Opened this issue Β· 80 comments

Current Terraform Version

Terraform v0.14.3

Use-cases

Terraform currently only allows the lifecycle meta-argument to be used within the declaration of a resource. It would be really useful if users were able to specify lifecycle blocks in modules that can then be applicable to some/all of the resources within that module.

The main use-case I have is being able to use the ignore_changes to instruct terraform to ignore changes to resources or particular attributes of resources.

Proposal

For example, lets assume I create a terraform module to be used in AWS, and as part of that module I create a dynamodb table. DynamoDB tables (among other resources) have the ability to autoscale, the autoscaling configuration is defined by another resource. Consequently, a lifecycle block must be used to prevent the resource that creates the dynamodb table from modifying the read/write capacity.

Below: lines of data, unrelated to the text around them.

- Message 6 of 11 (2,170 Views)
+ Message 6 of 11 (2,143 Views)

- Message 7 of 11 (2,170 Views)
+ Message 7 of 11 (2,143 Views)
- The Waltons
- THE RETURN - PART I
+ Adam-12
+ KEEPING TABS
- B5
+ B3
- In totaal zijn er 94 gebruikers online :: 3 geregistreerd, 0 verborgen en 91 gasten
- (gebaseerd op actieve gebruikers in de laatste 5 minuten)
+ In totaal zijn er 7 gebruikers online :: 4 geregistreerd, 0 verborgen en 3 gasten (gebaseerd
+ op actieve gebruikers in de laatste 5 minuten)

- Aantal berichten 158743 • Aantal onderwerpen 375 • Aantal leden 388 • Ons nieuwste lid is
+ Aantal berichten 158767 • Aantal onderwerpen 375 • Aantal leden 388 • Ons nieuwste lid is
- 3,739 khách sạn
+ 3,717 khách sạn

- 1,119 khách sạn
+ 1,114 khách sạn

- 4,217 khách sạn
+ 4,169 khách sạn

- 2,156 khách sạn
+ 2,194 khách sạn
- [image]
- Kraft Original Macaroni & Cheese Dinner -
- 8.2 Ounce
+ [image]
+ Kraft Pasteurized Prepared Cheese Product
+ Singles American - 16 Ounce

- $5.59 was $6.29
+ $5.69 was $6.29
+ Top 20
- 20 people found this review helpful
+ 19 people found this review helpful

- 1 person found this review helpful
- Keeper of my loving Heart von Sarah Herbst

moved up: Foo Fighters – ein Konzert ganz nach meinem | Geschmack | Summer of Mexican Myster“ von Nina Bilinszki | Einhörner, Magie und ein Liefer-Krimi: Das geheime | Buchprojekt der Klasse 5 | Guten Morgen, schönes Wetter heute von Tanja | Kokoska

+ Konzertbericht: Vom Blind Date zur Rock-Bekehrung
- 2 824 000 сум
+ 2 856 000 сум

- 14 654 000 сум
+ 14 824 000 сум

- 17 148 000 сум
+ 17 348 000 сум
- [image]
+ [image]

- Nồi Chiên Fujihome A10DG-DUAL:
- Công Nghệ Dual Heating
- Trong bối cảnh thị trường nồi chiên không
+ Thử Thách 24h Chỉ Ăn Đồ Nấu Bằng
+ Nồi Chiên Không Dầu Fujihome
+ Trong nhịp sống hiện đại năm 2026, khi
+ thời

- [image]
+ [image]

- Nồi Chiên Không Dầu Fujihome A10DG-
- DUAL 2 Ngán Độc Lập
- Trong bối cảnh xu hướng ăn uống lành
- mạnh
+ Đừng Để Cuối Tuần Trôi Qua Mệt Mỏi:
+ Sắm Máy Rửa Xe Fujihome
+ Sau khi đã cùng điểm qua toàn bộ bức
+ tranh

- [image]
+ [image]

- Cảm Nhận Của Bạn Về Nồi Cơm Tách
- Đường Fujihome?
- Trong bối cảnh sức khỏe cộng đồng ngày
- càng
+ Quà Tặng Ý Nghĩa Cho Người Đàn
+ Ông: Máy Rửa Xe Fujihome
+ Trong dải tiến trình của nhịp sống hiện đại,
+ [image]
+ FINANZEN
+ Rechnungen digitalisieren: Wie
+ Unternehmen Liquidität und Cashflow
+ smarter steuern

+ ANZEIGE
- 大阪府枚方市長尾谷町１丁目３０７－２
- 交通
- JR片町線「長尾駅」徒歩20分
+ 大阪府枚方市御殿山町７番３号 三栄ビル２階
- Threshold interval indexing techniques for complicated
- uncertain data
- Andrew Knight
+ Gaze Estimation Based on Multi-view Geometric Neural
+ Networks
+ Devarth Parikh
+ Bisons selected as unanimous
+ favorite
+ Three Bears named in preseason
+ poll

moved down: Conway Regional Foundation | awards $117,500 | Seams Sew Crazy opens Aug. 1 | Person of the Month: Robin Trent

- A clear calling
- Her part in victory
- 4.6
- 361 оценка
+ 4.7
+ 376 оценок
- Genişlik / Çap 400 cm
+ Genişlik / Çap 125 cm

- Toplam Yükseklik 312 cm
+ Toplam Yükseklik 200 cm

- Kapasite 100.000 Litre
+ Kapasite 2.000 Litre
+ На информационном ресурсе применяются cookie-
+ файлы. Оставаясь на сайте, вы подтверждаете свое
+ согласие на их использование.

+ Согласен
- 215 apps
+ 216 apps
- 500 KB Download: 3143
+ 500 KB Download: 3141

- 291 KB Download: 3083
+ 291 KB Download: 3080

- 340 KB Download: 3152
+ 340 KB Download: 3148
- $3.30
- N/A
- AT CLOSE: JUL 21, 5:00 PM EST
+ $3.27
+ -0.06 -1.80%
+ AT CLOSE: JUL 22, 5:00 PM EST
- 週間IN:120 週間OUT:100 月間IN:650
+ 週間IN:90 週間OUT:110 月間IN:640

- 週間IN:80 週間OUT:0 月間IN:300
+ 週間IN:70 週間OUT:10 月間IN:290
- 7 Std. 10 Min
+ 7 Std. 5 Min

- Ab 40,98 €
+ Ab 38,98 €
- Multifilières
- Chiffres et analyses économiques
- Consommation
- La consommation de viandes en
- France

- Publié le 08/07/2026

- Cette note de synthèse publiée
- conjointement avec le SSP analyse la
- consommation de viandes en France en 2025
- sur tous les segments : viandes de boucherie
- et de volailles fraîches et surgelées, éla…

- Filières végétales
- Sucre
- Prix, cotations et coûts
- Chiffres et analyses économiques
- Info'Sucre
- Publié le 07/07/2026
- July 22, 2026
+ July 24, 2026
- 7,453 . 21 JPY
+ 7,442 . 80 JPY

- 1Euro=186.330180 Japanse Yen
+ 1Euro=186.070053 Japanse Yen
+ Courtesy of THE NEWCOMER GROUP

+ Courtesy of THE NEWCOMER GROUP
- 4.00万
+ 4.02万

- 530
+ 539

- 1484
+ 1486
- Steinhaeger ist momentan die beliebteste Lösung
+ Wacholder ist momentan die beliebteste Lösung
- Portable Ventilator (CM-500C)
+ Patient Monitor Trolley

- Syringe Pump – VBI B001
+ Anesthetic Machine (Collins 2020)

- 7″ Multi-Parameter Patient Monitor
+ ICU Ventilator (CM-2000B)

In this scenario I currently have to choose to either to support autoscaling or to not support autoscaling, as I cannot pass define a lifecycle block with the ignore_changes argument.
Ideally, I'd like to be able to do something like this:

module "my-module" {
  source = "./my-module/"
  name = "foo-service"

  hash_key = "FooID"
  attributes = [
    {
      name = "FooID"
      type = "S"
    }
  ]
  lifecycle {
    ignore_changes = [
      aws_dynamodb_table.table.read_capacity,
      aws_dynamodb_table.table.write_capacity
    ]
  }
}

Being able to apply lifecycle blocks similarly to the way shown above, would enable me to manage the attributes of this resource outside of this module (whether that's via some automated process, or another resource/module definition), and would allow more people to use this module as it would be usable for a wider range of use-cases.

The documentation states that the lifecycle block can only support literal values, I'm unsure if my proposal would fall under that, as its referring to resources (and possibly attributes) that are created within the module itself πŸ€”

References

I am also interested by such feature though it would be to use a prevent_destroy lifecycle directive.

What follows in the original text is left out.